Before being downgraded by more efficient and kerosene-efficient aircraft.
– Four reactors, two bridges –
The 747’s story begins in the 1960s, when air travel became more popular and airports had to deal with an influx of traffic. Encouraged by the Pan Am company, Boeing decided to build an aircraft that might carry many more passengers.
Its engineers initially imagine superimposing two fuselages, but are worried regarding the highest placed passengers in the event of evacuation.
“Instead of making the plane taller, they will make it wider,” says Boeing historian Michael Lombardi.
Nicknamed “queen of the skies” or “jumbo jet”, the 747 will be the first aircraft with two corridors.
The device, equipped with four reactors, was also designed from the start to transport freight: to facilitate the loading of large goods, it opens from the front.
The cockpit was therefore installed higher, with behind it some seats reserved for the privileged, creating this so recognizable bump.
The 747 would remain the largest passenger aircraft on the market until the arrival in the 2000s of the Airbus A380.
In the 1980s and 1990s, “it was really the workhorse of the system” connections between some large airports like New York, Paris or London, notes Michel Merluzeau.
It then suffered from the arrival of more innovative, more fuel-efficient long-haul aircraft that might more easily go from one point to another on the globe without going through “hubs”, such as the 787 “Dreamliner” and the 777 at Boeing, or the A350 at Airbus, which fill up more easily and at lower costs.
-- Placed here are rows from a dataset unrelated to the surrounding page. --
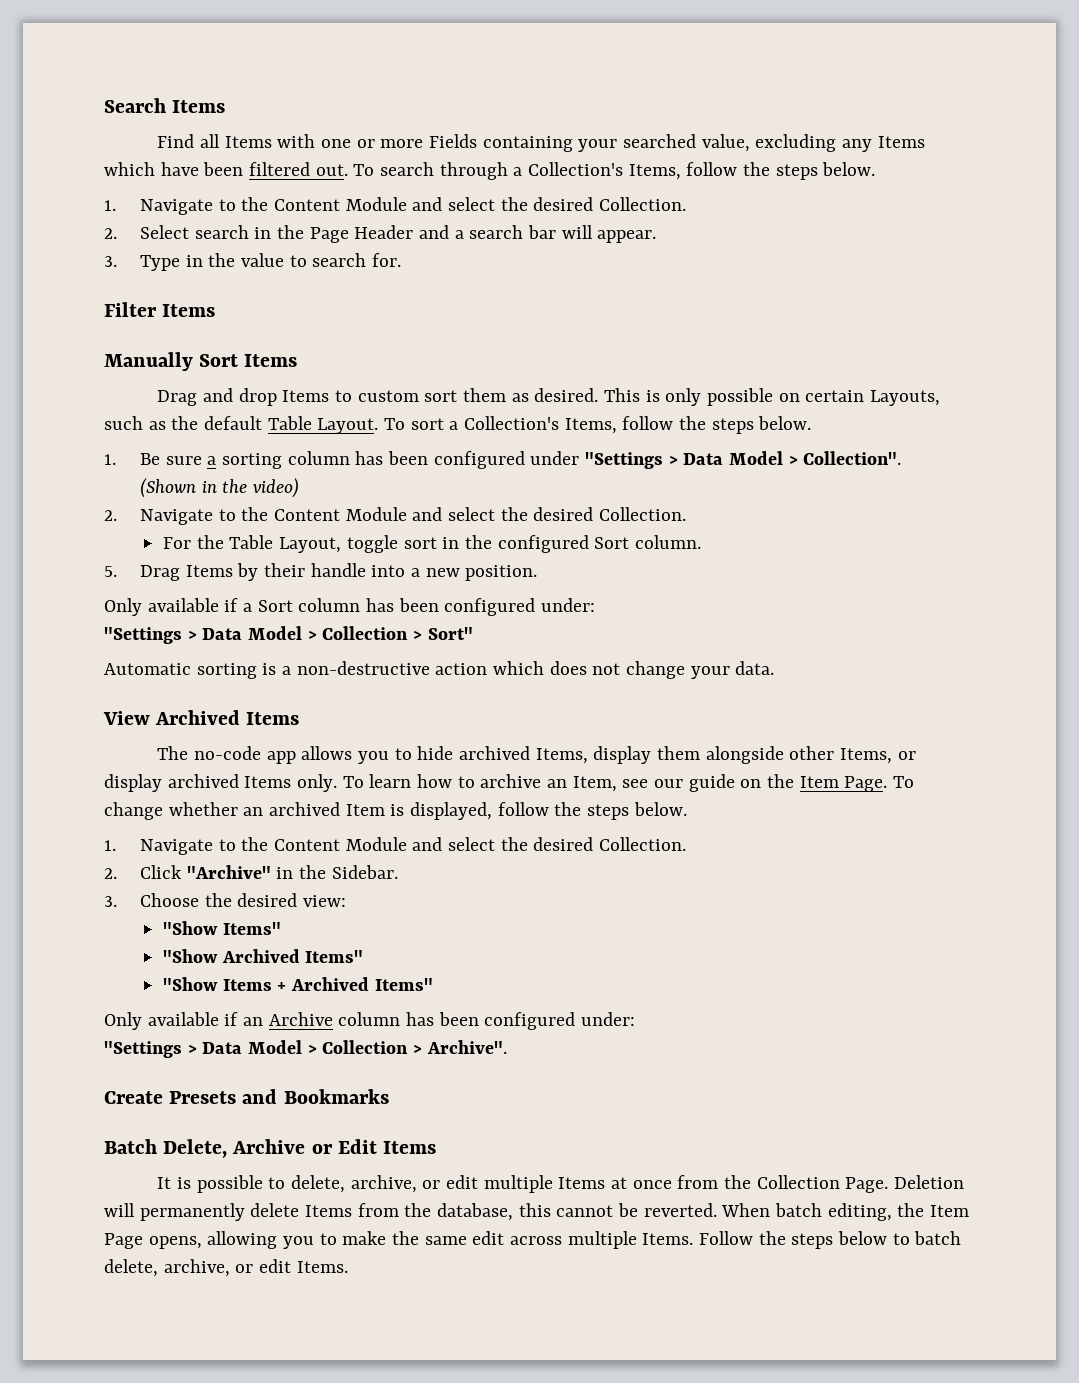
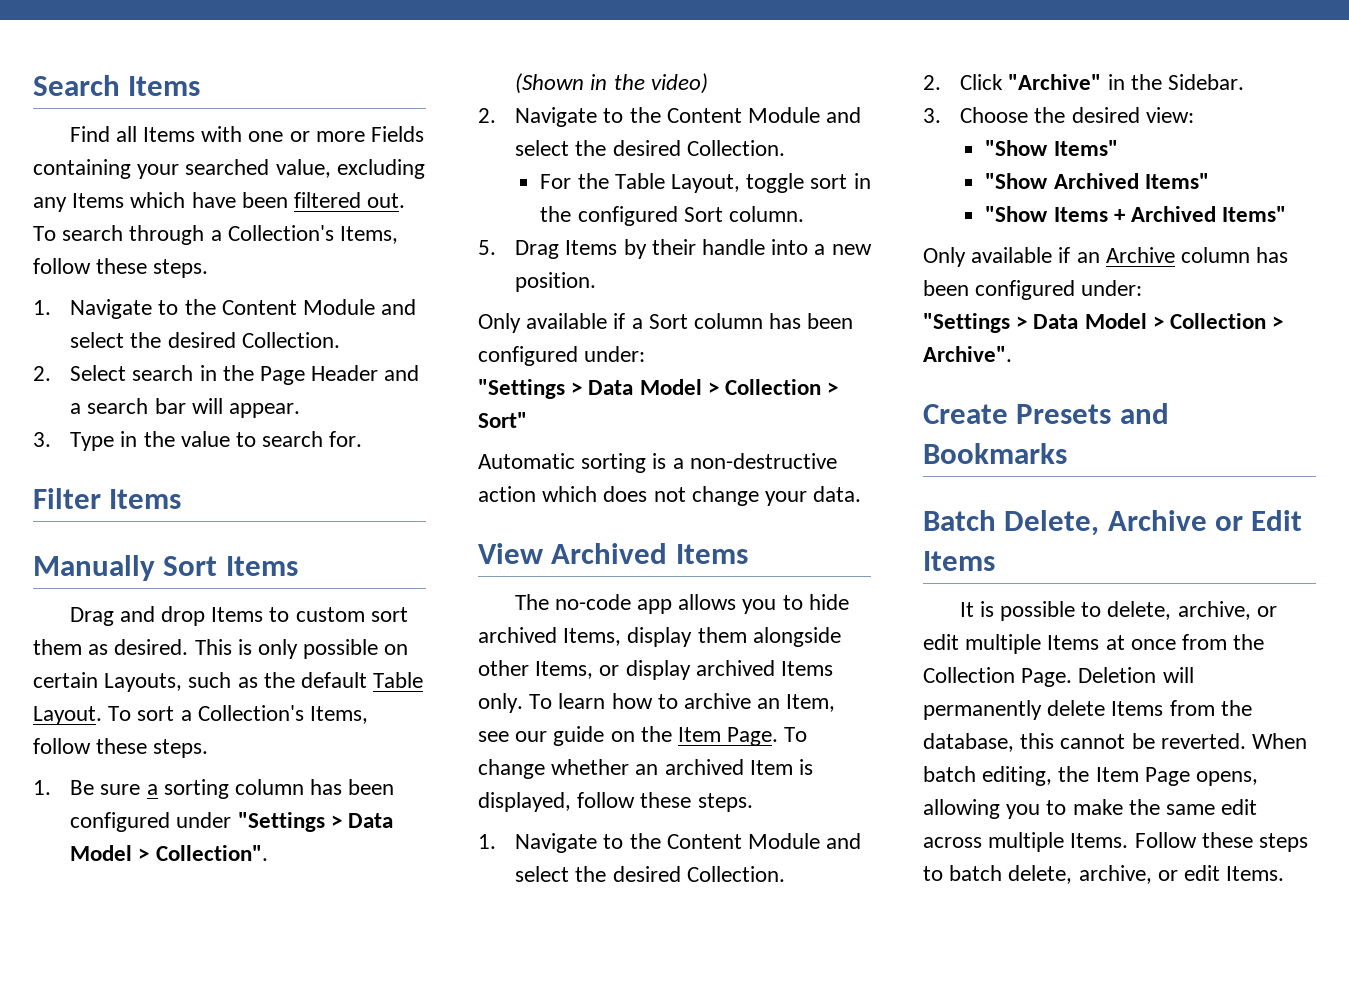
[743,162,876,180] the steps below. -> [96,258,209,278] these steps.
[679,416,812,434] the steps below. -> [96,738,209,758] these steps.
[554,802,687,820] the steps below. -> [640,792,753,812] these steps.
[758,1231,888,1249] the steps below -> [1201,832,1309,852] these steps

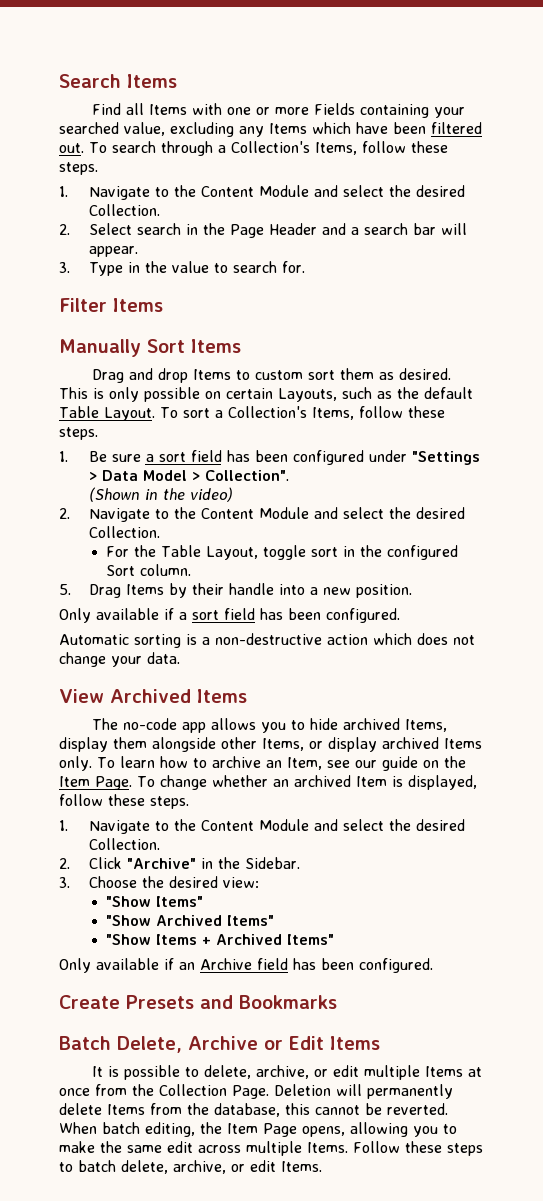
[163,779,304,799] sorting column -> [158,450,222,462] sort field
[648,313,854,329] [478,346,646,366] [478,379,839,399] [478,412,527,428] Sort column has been configured under: // "Settings > Data Model > Collection > Sort" -> [192,608,400,623] sort field has been configured.
[1181,247,1289,263] [923,280,1143,300] [923,313,1284,333] [923,346,1012,362] column has been configured under: // "Settings > Data Model > Collection > Archive". -> [257,958,433,973] field has been configured.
– Air Force One in preparation –
“Even if the 747 has been redesigned three or four times, the technological evolution has been quite limited in terms of avionics and engines,” said Michel Merluzeau.
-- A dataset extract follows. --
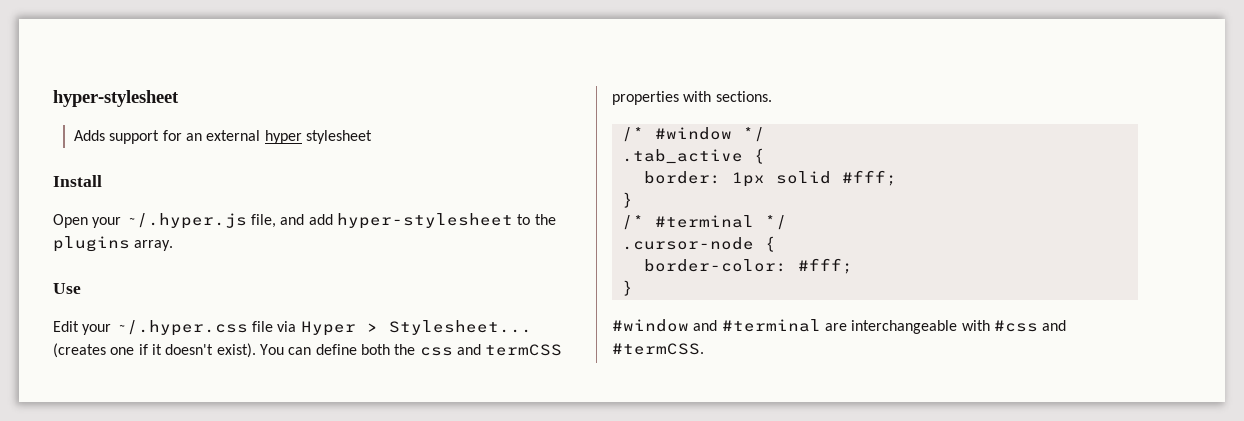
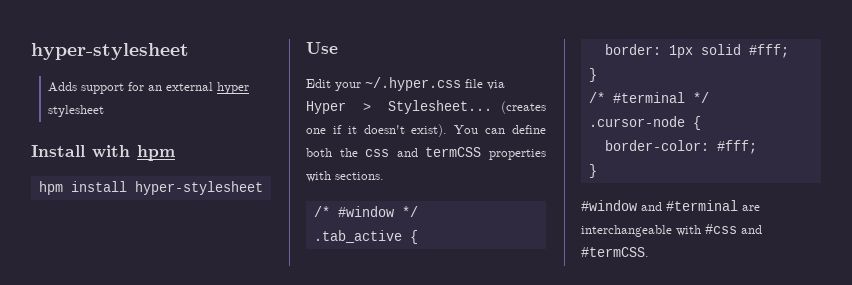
[53,213,556,229] [53,236,174,252] // Open your ~/.hyper.js file, and add hyper-stylesheet to the plugins array. -> [92,145,175,161] [38,181,263,195] with hpm // hpm install hyper-stylesheet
For the last adaptation, the 747-8 launched in 2005, Boeing will have sold only 48 copies in passenger version and 107 copies in freight version.
Companies are gradually removing the aircraft from their fleet, such as Qantas and British Airways during the pandemic. In the United States, no company has flown it since the end of 2017.
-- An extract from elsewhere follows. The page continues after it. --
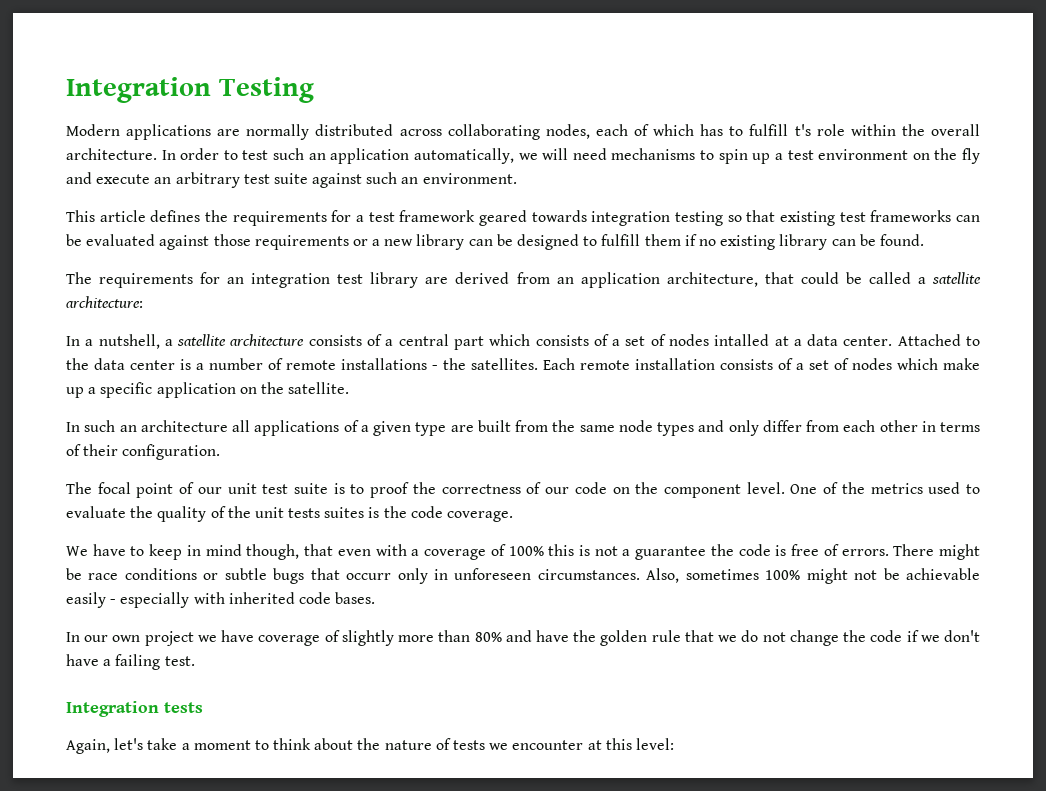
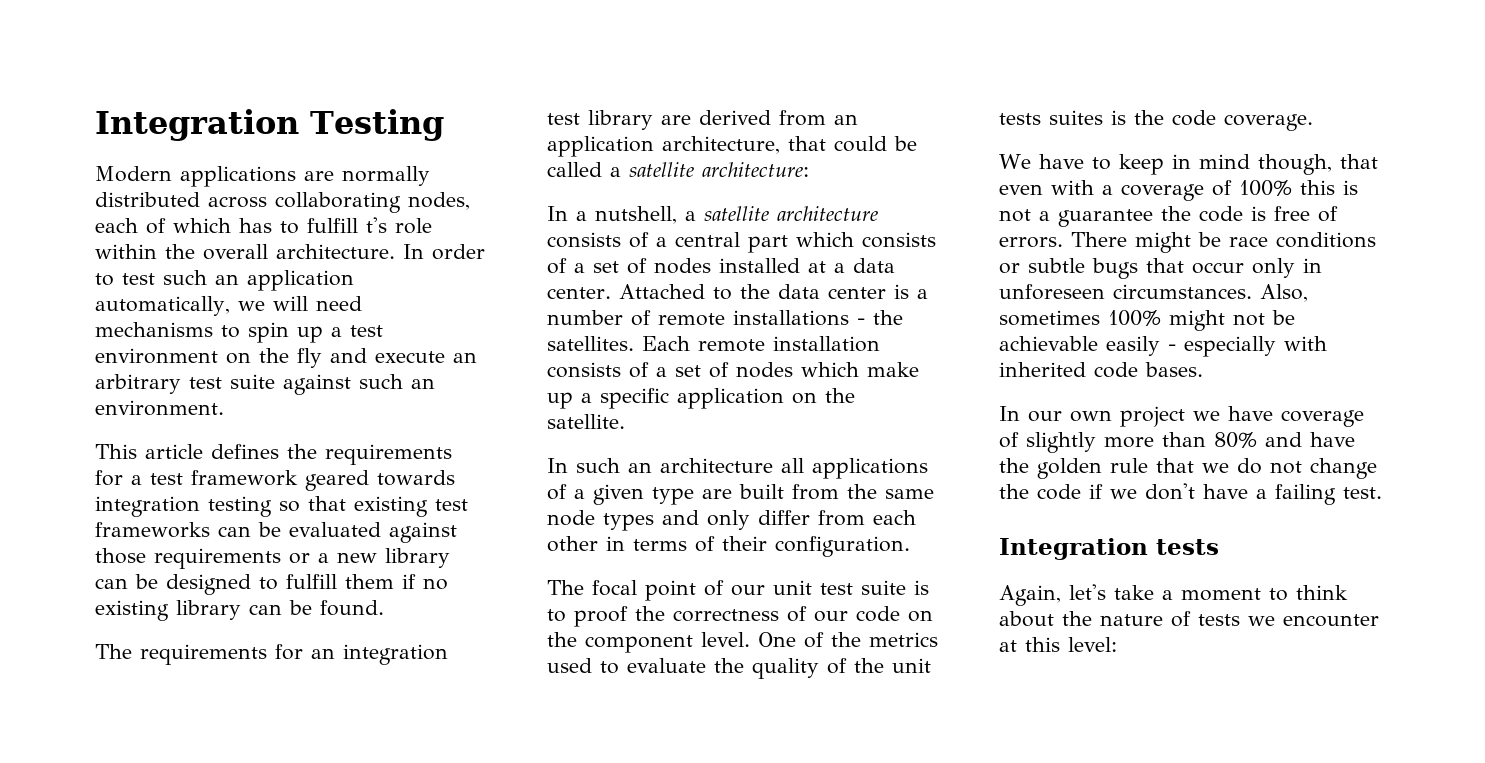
[714,334,770,346] intalled -> [719,258,800,273] installed
[346,573,392,580] occurr -> [1192,262,1244,274] occur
Boeing announced in the summer of 2020 that it would cease production in 2022.
The plane will still fly in the sky for a few decades, especially in its cargo version.
“It is a unique aircraft for transporting large industrial parts such as engines for ocean liners or drills in the oil industry”, remarks Michel Merluzeau, highlighting its capacity to transport up to 132 tonnes.
They might be all the more in demand as some of the equivalent devices, built by the Ukrainian manufacturer Antonov, “were damaged by the war in Ukraine”, he underlines.
Plane of American presidents since 1990, the 747 will also continue to fly with tenants of the White House for a few more years as two copies are being modified to replace the Air Force Ones currently in service.